Les organisations patronales se mettent en ordre de marche pour dénoncer le budget 2026. Alors que plusieurs mesures défavorables aux entreprises ont été votées ces derniers jours, ces organisations martèlent que la France perd en compétitivité, comme l’avait déclaré Patrick Martin au début du mois d’octobre. Dans cette optique, treize organisations ont décidé d’adresser un courrier au Premier ministre pour lui faire part de leur «immense inquiétude quant à l’avenir de l’économie française», mais également de ses entreprises et de «ses dizaines de millions de salariés».
A la tête de cette initiative, le Medef, la Confédération des petites et moyennes entreprises (CPME) ainsi que l’Union des Entreprises de Proximité (U2P), soutenus par le Mouvement des Entreprises de Taille intermédiaire (METI), le Cedef, Croissance Plus, Entrepreneurs et Dirigeants Chrétiens, Ethic, Family Business Network, la FEEF, la FCEM, France Industrie et le Groupement des protections civiles (GPS).

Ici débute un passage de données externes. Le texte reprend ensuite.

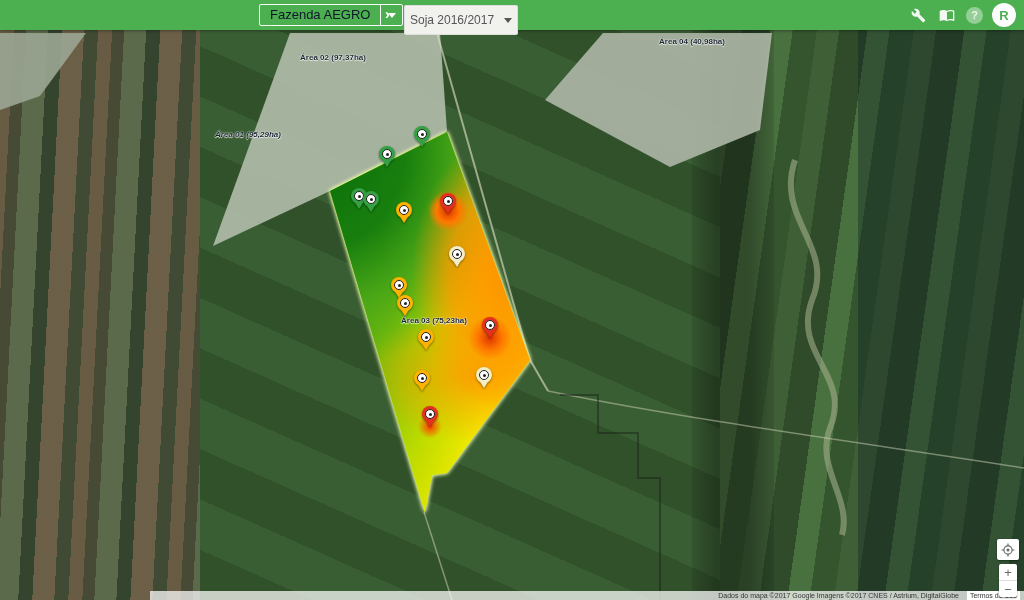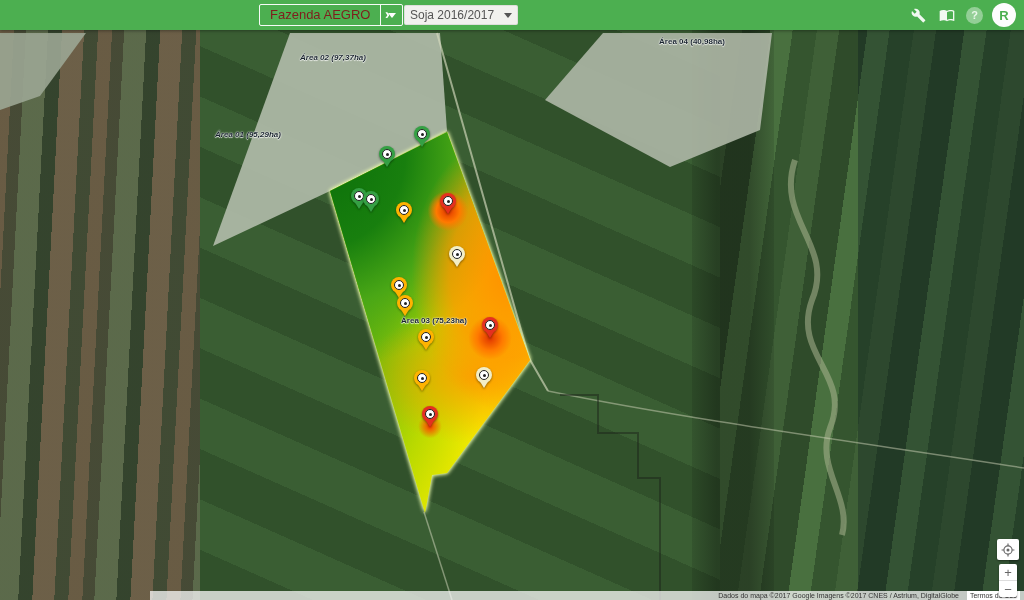--- a/index.html
+++ b/index.html
@@ -10,7 +10,7 @@
   #topbar { position:absolute; top:0; left:0; width:100%; height:30px; background:#4CAF50;
             box-shadow:0 1px 3px rgba(0,0,0,.35); z-index:50; display:flex; align-items:center; }
   .farm-select { position:absolute; left:259px; top:4px; height:22px; display:flex; align-items:center;
-                 border:1px solid rgba(255,255,255,.95); border-radius:2px; color:#7f1d1d; cursor:pointer; }
+                 border:1px solid rgba(255,255,255,.95); border-radius:2px; color:#0f172a; cursor:pointer; }
   .farm-select .lbl { padding:0 10px; font-size:13px; line-height:20px; }
   .farm-select .caret-cell { width:22px; height:100%; border-left:1px solid rgba(255,255,255,.95);
                              display:flex; align-items:center; justify-content:center; }

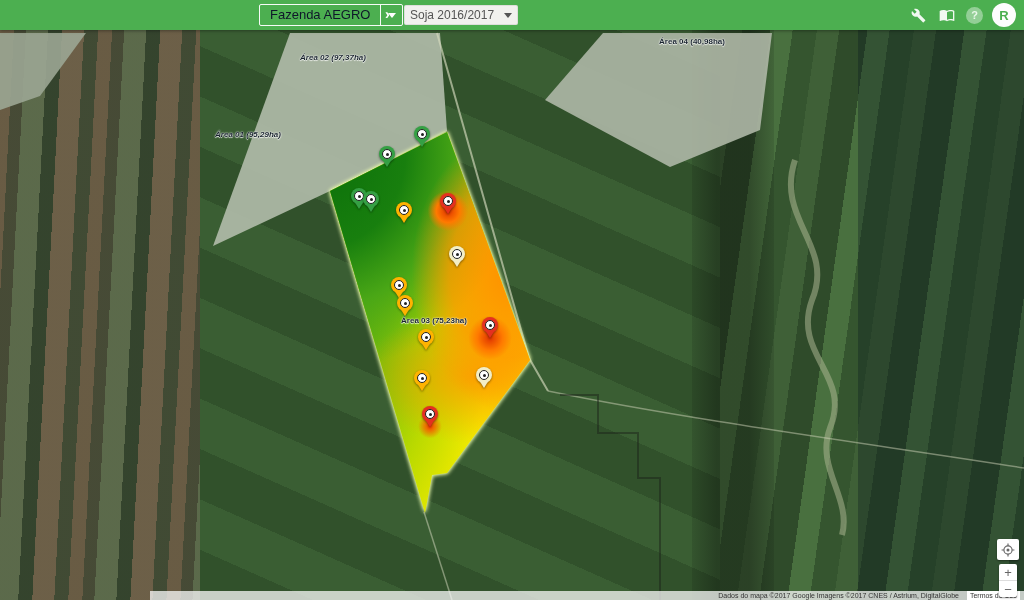--- a/index.html
+++ b/index.html
@@ -17,7 +17,7 @@
   .caret { width:0; height:0; border-left:4px solid transparent; border-right:4px solid transparent;
            border-top:5px solid #fff; }
   .crumb-sep { position:absolute; left:385px; top:6px; color:#fff; font-size:14px; font-weight:bold; }
-  .season-select { position:absolute; left:404px; top:5px; width:114px; height:20px; background:#f1f1ee;
+  .season-select { position:absolute; left:404px; top:5px; width:114px; height:30px; background:#f1f1ee;
                    border-radius:2px; display:flex; align-items:center; justify-content:space-between;
                    padding:0 6px; cursor:pointer; box-shadow:inset 0 0 0 1px rgba(0,0,0,.08); }
   .season-select .lbl { font-size:12px; color:#555; }

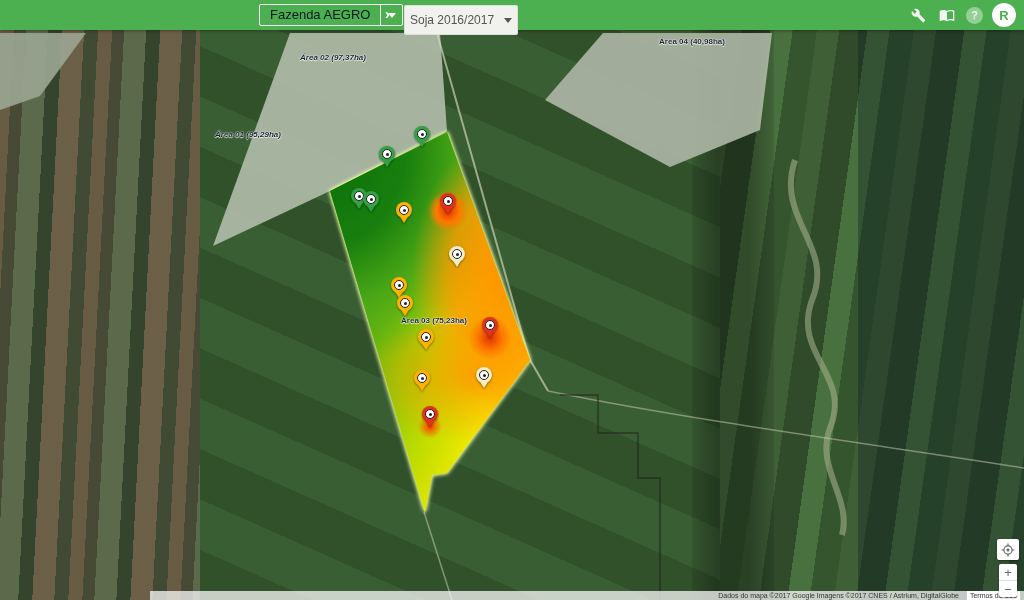--- a/index.html
+++ b/index.html
@@ -230,7 +230,7 @@
         </div>
       </div>
     <div class="layer" id="label-layer" style="left:0;top:0;width:100%;height:100%;">
-        <div class="area-label" style="left: 333px; top: 27px; font-style: italic;">Área 02 (97,37ha)</div>
+        <div class="area-label" style="left: 333px; top: 27px;">Área 02 (97,37ha)</div>
         <div class="area-label" style="left: 692px; top: 11px; text-align: right;">Área 04 (40,98ha)</div>
         <div class="area-label" style="left: 248px; top: 104px; font-style: italic;">Área 01 (95,29ha)</div>
         <div class="area-label" style="left: 434px; top: 290px;">Área 03 (75,23ha)</div>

Dans un message accompagnant l’envoi de cette lettre, le président du Medef, Patrick Martin, se dit «inquiet» de voir les débats budgétaires «s’éloigner des réalités économiques que vivent» les Français.
Tous les types d’entreprises sont ciblés
Il s’inquiète également de «constater qu’au lieu de s’attaquer aux dépenses publiques et de relancer l’investissement, la tentation reste celle de la taxation». Il déplore les «53 milliards de hausses de fiscalité» d’euros qui sont proposés dans le cadre de ce budget et qui «illustrent un contresens historique : affaiblir les forces vives du pays pour tenter de redresser nos comptes». Dans leur courrier, les organisations soulignent que ces taxes et coups de rabot ciblent aussi bien les grands groupes que les TPE, les PME ou les ETI.
Ces organisations citent tour à tour les mesures visant à baisser les crédits réservés à l’apprentissage, la taxation en France des bénéfices mondiaux des multinationales, la surtaxe sur les bénéfices, l’augmentation de la taxe sur les rachats d’actions, la taxe sur les holdings ou encore l’impôt sur la «fortune improductive». Elles mettent également en garde contre les débats actuels à l’Assemblée sur le projet de loi de financement de la Sécurité sociale «qui promet de ne pas épargner les entreprises».
Les entreprises «créent de l’emploi et de la richesse»
«Ce recours systématique à la taxation en lieu et place d’économies structurelles de la sphère publique est déconnecté des réalités économiques que nous vivons», écrivent ces organisations au Premier ministre. Elles tirent un «signal d’alarme», car elles l’assurent : «Aucune économie ne s’est jamais redressée en affaiblissant ses forces vives et ses entreprises». Au contraire, ce sont elles qui «créent des emplois, génèrent de la richesse, la partagent et la réinvestissent dans l’innovation». Refusant la «fatalité», Patrick Martin répète son mot d’ordre : «L’entreprise n’est pas le problème : elle est la solution. L’entreprise n’est pas une charge. Elle est une chance.»